SENATOR CLAIRE MOORE
SHADOW MINISTER FOR WOMEN
SHADOW MINISTER FOR CARERS
SHADOW MINISTER FOR COMMUNITIES
SENATOR FOR QUEENSLAND
AUSTRALIAN WOMEN STILL NOT GETTING EQUAL PAY FOR EQUAL WORK
Today, Friday 4 September 2015, is the national observance of Equal Pay Day.
The day marks how far into the year women must work to earn what men earned in the previous year - because women earn less, on average, than men, they must work longer for the same amount of pay.
Labor believes that recognising Equal Pay Day is important to identify ways of addressing hurdles that stop women receiving equal pay for equal work.
According to the Australian Bureau of Statistics' Average Weekly Full-Time Earnings data, the national gender pay gap is currently 17.9% and has hovered between 15% and 19% for the past two decades.
More needs to be done to close the gap for women pay and that includes increasing support for women in work.
Recent research conducted by the ANZ has found, over their lifetime, Australian women earn an average of $700,000 less than men. The research also reported that 'almost half of all mothers report some form of workplace discrimination either during pregnancy, while on parental leave or on their return to work.
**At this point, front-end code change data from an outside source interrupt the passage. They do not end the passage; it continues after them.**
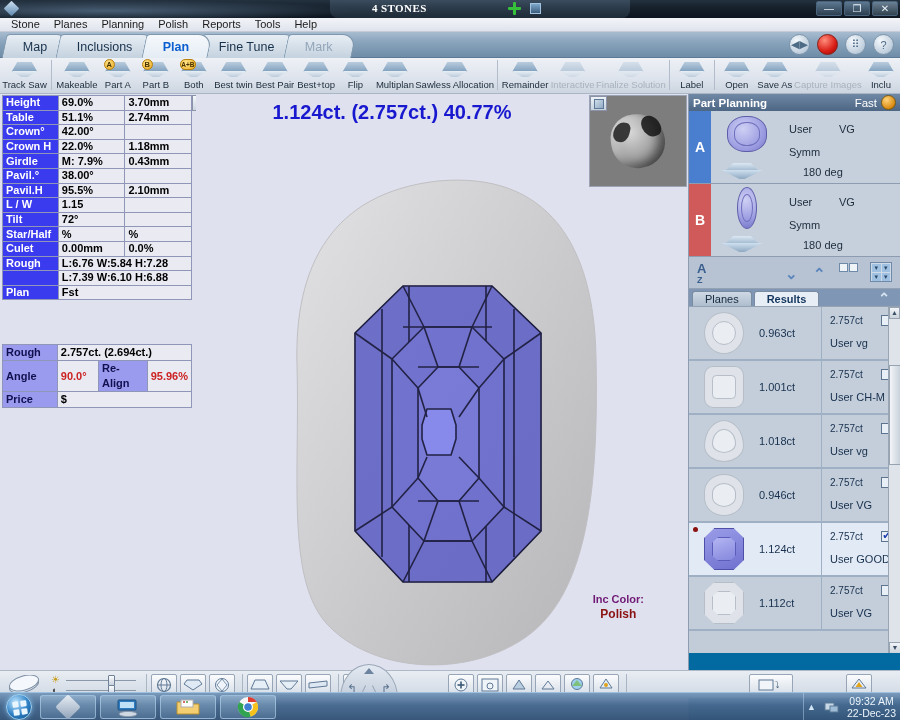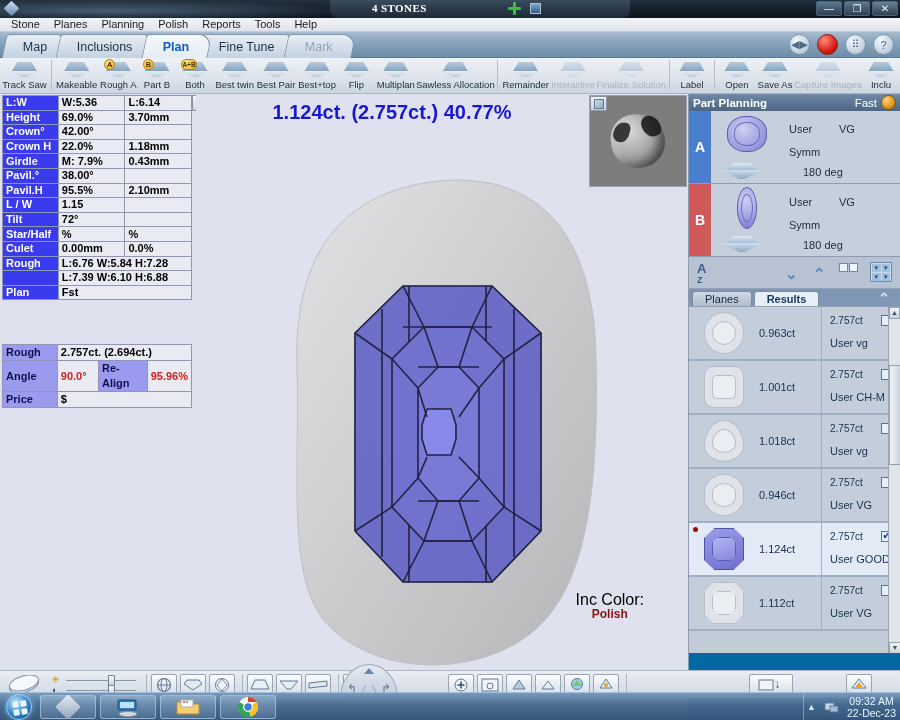"Rough A" div.lb { text: Rough -> Part }
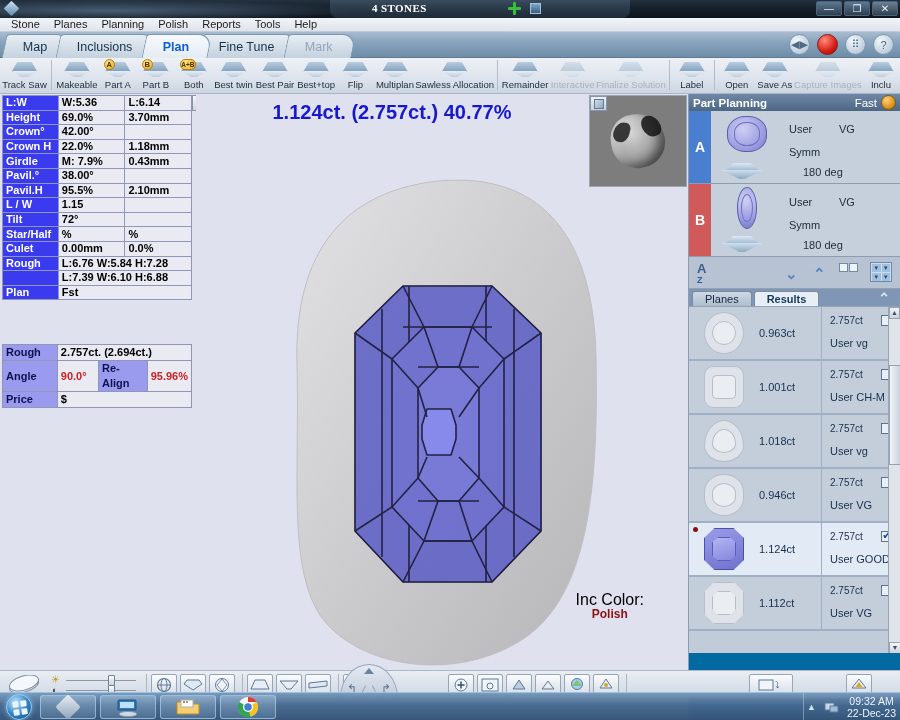"L:W" tr { html: <tr> <td>L:W</td> <td>W:5.36</td> <td>L:6.14</td> </tr> -> none }
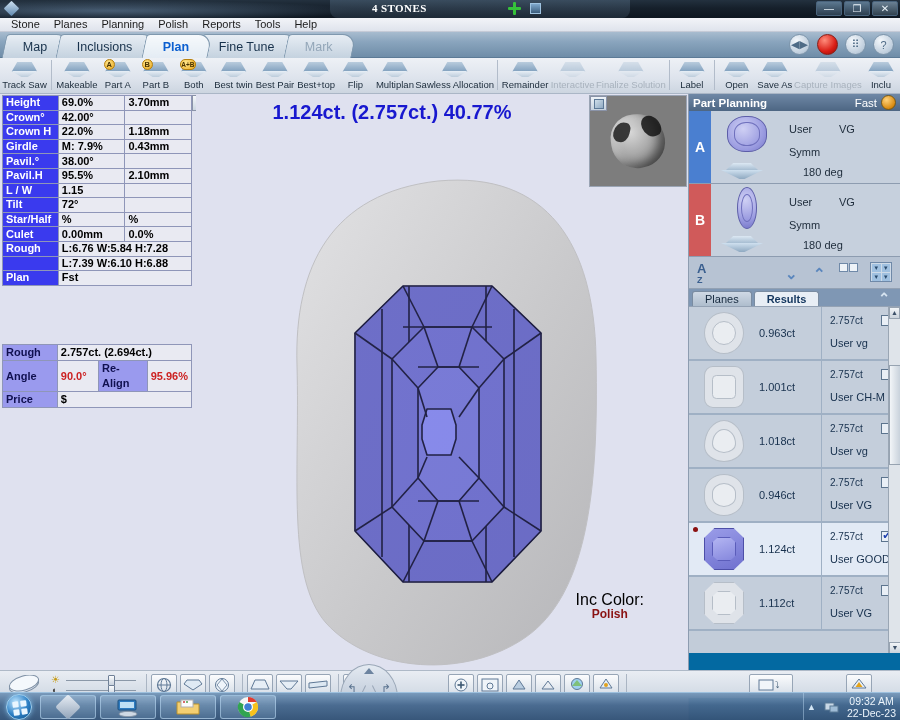"Table" tr { html: none -> <tr> <td>Table</td> <td>51.1%</td> <td>2.74mm</td> </tr> }
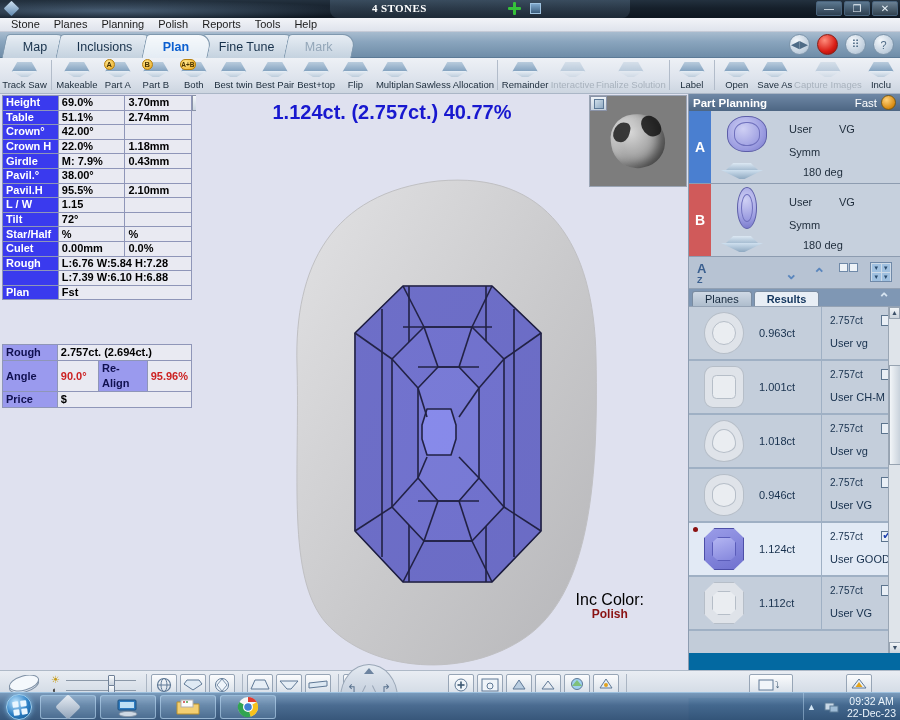"Inc Color:" .inccolor .l1 { color: #000000 -> #701a75; font-size: 16px -> 11px; font-weight: normal -> bold }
Of these, a third resign and look for another job or drop out of the workforce altogether'.
Labor introduced in a Paid Parental Leave scheme in 2011, to support eligible working parents and enable continued workforce participation.
But the Abbott Government's planned cuts to the scheme will cut paid parental leave to around 80,000 new parents each year.
In fact, the Abbott Government's own figures show some new mums earning less than $30,000 a year will lose $11,800 in Paid Parental Leave.
Labor also recognises that by increasing the numbers of women filling positions of leadership in Australian workplaces is a key part of addressing equal pay and took several steps in office to increase the participation of women on boards including achieving a target of 40 per cent representation of women on Australian Government boards in 2013 and launching BoardLinks in 2012, a proactive initiative to support more Australian women into leadership positions.
Labor also passed the Workplace Gender Equality Act in 2012 which established the Workplace Gender Equality Agency and requires that employers report against Gender Equality Indicators. The aim of collecting this information is to assess gender equality in the workplace and give employers the opportunity to consider their practices and outcomes in comparison with their industry peers.
Unfortunately there is still a long way to go to lift participation of women in decision-making as recent Australian Bureau of Statistics (ABS) figures reveal women only hold 24 per cent of Board Directors and 17 per cent of CEOs.
Labor's committed to gender equality as demonstrated at the recent Labor National Conference with party rule changes that aim to increase women's representation in party positions to 50 per cent by 2025.
The first equal pay case in Australia was In 1975 and we still haven't cracked the problem - as succinctly put by Justice Mary Gaudron in the 1998 NSW Pay Equity Inquiry, "we got equal pay once, then we got it again, and then we got it again, and now we still don't have it."
The issue of equal pay is complex but Labor is committed to address gender equality as a matter of fairness and economic growth and opportunity for all.